Frauen, Männer und Schach – gerade bei diesem Thema will ich gleich zu Anfang klar stellen, dass ich ausschließlich aus Gründen der besseren Lesbarkeit auf eine geschlechtsneutrale Differenzierung verzichtet habe. Entsprechende Begriffe gelten im Sinne der Gleichbehandlung grundsätzlich für alle Geschlechter (nicht nur Mann und Frau). Die verkürzte Sprachform beinhaltet keine Wertung. Warum sehe ich mich als geeignet, über dieses Thema zu schreiben?

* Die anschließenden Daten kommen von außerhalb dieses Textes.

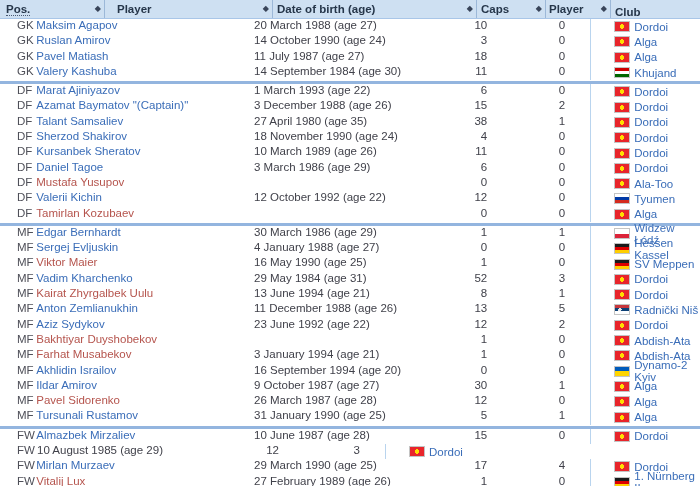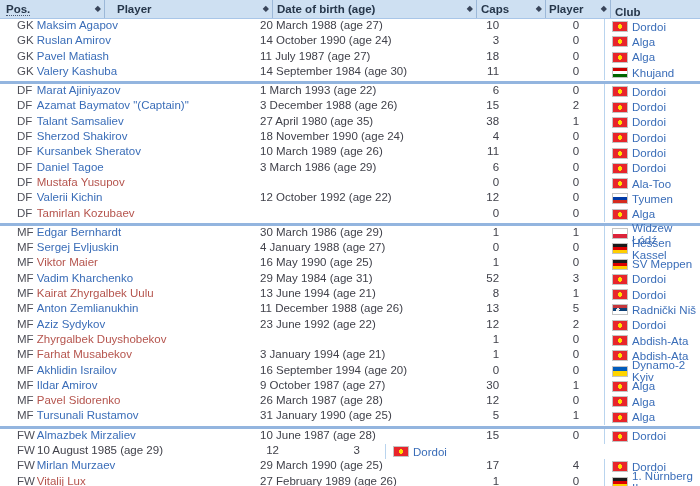--- a/index.html
+++ b/index.html
@@ -31,21 +31,21 @@
   .sorticon{font-size:8px;color:#39455a;margin-right:3px;line-height:1;}
   .row{display:flex;height:15.3px;box-sizing:border-box;}
   .cell{box-sizing:border-box;white-space:nowrap;overflow:hidden;}
   .c-pos{width:37px;padding-left:17px;color:#4e4f58;}
   .c-player{width:226px;}
   .c-dob{width:178px;}
   .c-caps{width:64px;text-align:right;}
   .c-goals{width:106px;text-align:right;padding-right:25px;}
   .c-club{
     width:89px;display:flex;align-items:center;height:100%;
-    border-left:1px solid #b9d4ee;padding-left:7px;gap:4px;
+    border-left:1px solid #b9d4ee;padding-left:23px;gap:4px;
   }
   .divider{height:3px;background:#93b5df;border-top:1px solid #ffffff;box-sizing:content-box;}
   a.bluelink{color:var(--link-blue,#3a6db8);text-decoration:none;cursor:pointer;}
   a.redlink{color:var(--link-red,#b5544d);text-decoration:none;cursor:pointer;}
   .flag{width:16px;height:11px;border:1px solid #c4c4c4;box-sizing:border-box;flex:none;}
   .flag-kyrgyzstan{background:radial-gradient(circle 3px at 50% 50%,#ffdf00 70%,rgba(255,223,0,0) 72%),#e8252b;}
   .flag-tajikistan{background:linear-gradient(to bottom,#cc0000 0 30%,#ffffff 30% 70%,#006600 70% 100%);}
   .flag-russia{background:linear-gradient(to bottom,#ffffff 0 34%,#0039a6 34% 67%,#d52b1e 67% 100%);}
   .flag-poland{background:linear-gradient(to bottom,#ffffff 0 50%,#dc2339 50% 100%);}
   .flag-germany{background:linear-gradient(to bottom,#1a1a1a 0 34%,#dd0000 34% 67%,#ffce00 67% 100%);}
@@ -299,21 +299,21 @@
         <div class="cell c-dob">23 June 1992 (age 22)</div>
         <div class="cell c-caps">12</div>
         <div class="cell c-goals">2</div>
         <div class="c-club">
           <span class="flag flag-kyrgyzstan"></span>
           <a class="bluelink">Dordoi</a>
         </div>
       </div>
       <div class="row">
         <div class="cell c-pos">MF</div>
-        <div class="cell c-player"><a class="redlink">Zhyrgalbek Duyshobekov</a></div>
+        <div class="cell c-player"><a class="redlink">Bakhtiyar Duyshobekov</a></div>
         <div class="cell c-dob"></div>
         <div class="cell c-caps">1</div>
         <div class="cell c-goals">0</div>
         <div class="c-club">
           <span class="flag flag-kyrgyzstan"></span>
           <a class="bluelink">Abdish-Ata</a>
         </div>
       </div>
       <div class="row">
         <div class="cell c-pos">MF</div>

Zum einen bin ich seit vielen Jahren passionierter Schachspieler und habe schon gegen zig Frauen, Kinder, Senioren, “Behinderte”, Ausländer, … gespielt. Zum anderen bin darüber hinaus ich ein sehr weltoffener Mensch mit Horizont und persönlicher Geschichte, fest mit den Menschenrechten verwurzelt.

Das Damengambit

THE QUEEN'S GAMBIT (L to R) ANYA TAYLOR-JOY as BETH HARMON in episode 107 of THE QUEEN'S GAMBIT Cr. PHIL BRAY/NETFLIX © 2020

Der Name

Das Damengambit (englisch: queen’s gambit) ist eine im übrigen sehr oft gespielte Eröffnung im Schach. Der Name Gambit (von italienisch dare il gambetto „ein Bein stellen“) bezeichnet dabei Eröffnungen, in denen dem Gegner ein Bauer oder eine Figur angeboten bzw. geopfert wird, um letztlich aber Vorteil zu erlangen. Der Name Damengambit rührt daher, dass auf dem Damenflügel gleich im zweiten Zug ein Bauer geopfert wird. Es ist allerdings kein echtes Gambit, da der Bauer zwangsläufig zurück gewonnen werden kann und somit nicht wirklich geopfert wird.